# [Exercise brief]
Return each line below holding the string "none".

*** Opening Source records ***

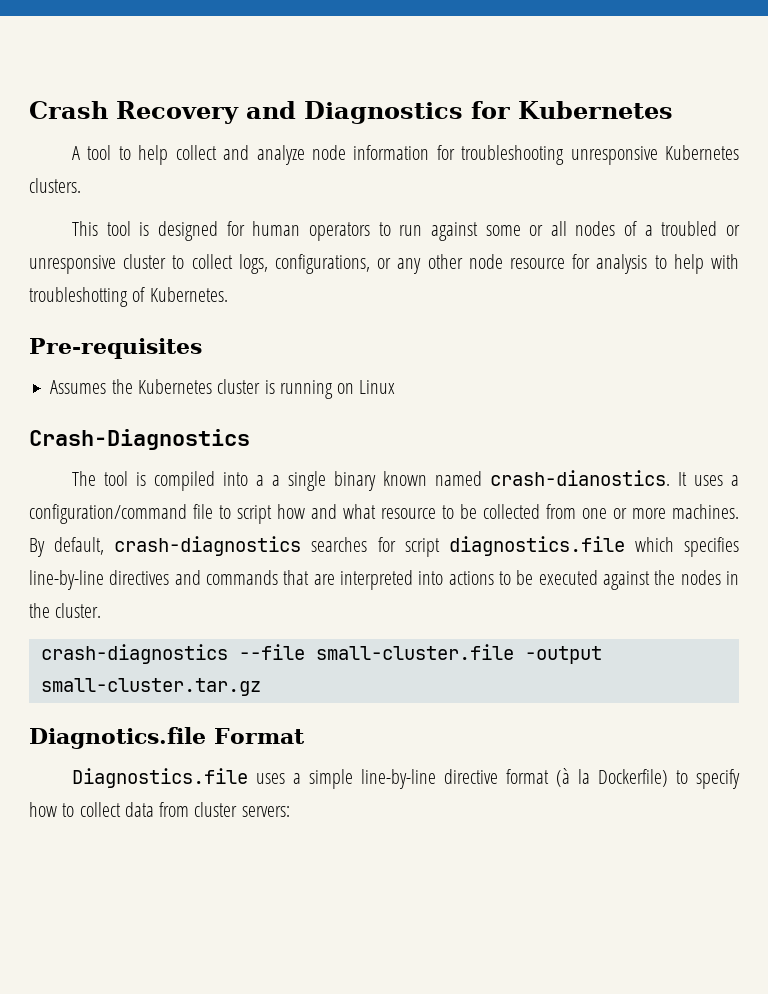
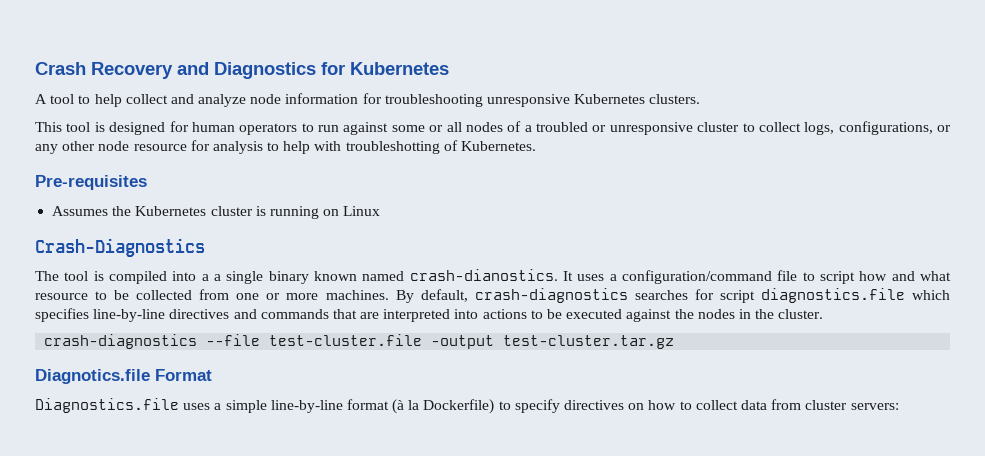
[315,644,602,664] [40,678,261,696] small-cluster.file -output small-cluster.tar.gz -> [269,334,675,349] test-cluster.file -output test-cluster.tar.gz
[444,769,499,784] directive -> (343, 406) none
(741, 779) none -> [564,400,645,410] directives on

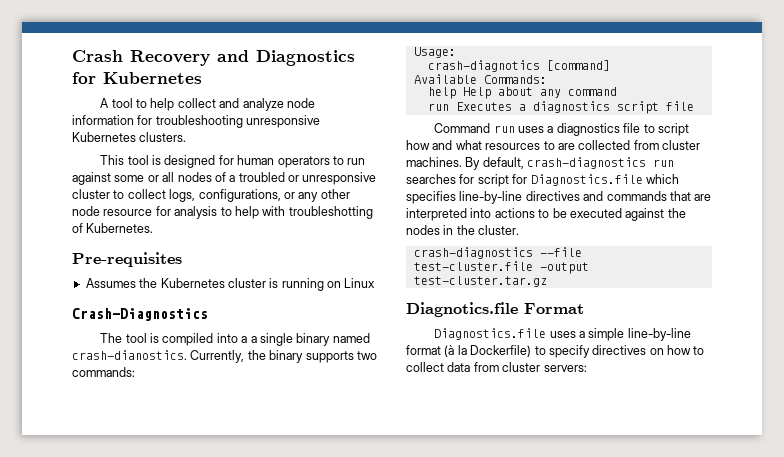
[314,271,358,281] known -> (331, 339) none
[563,270,773,284] It uses a configuration/command -> [190,350,377,363] [72,367,135,377] [413,47,456,58] [427,60,610,72] [413,74,547,84] [427,87,617,99] [427,101,694,114] [434,123,620,136] Currently, the binary supports two commands: // Usage: // crash-diagnotics [command] // Available Commands: // help Help about any command // run Executes a diagnostics script file // Command run uses a diagnostics
[35,289,319,300] resource to be collected from one or more -> [485,140,700,150] resources to are collected from cluster
(628, 295) none -> [653,159,675,167] run
[760,288,905,303] diagnostics.file -> [512,174,643,186] for Diagnostics.file

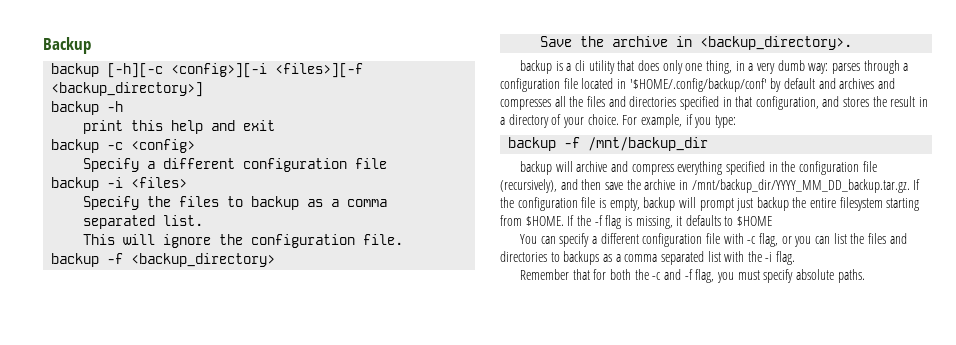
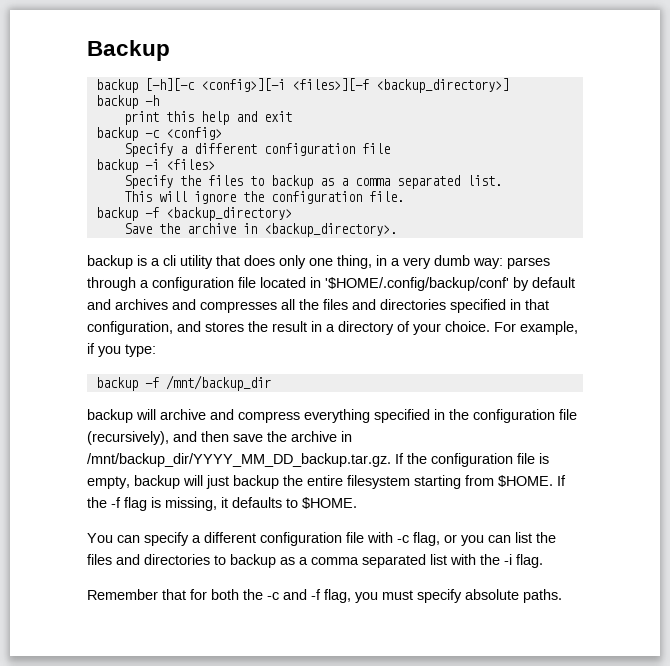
[699,198,734,211] prompt -> (203, 480) none
[737,216,773,226] $HOME -> [302,497,357,509] $HOME.
[563,251,600,265] backups -> [230,554,276,568] backup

*** Closing Source records ***

# [Solved problem]
[444,769,499,784] directive -> (343, 406) none
(741, 779) none -> [564,400,645,410] directives on
[314,271,358,281] known -> (331, 339) none
(628, 295) none -> [653,159,675,167] run
[699,198,734,211] prompt -> (203, 480) none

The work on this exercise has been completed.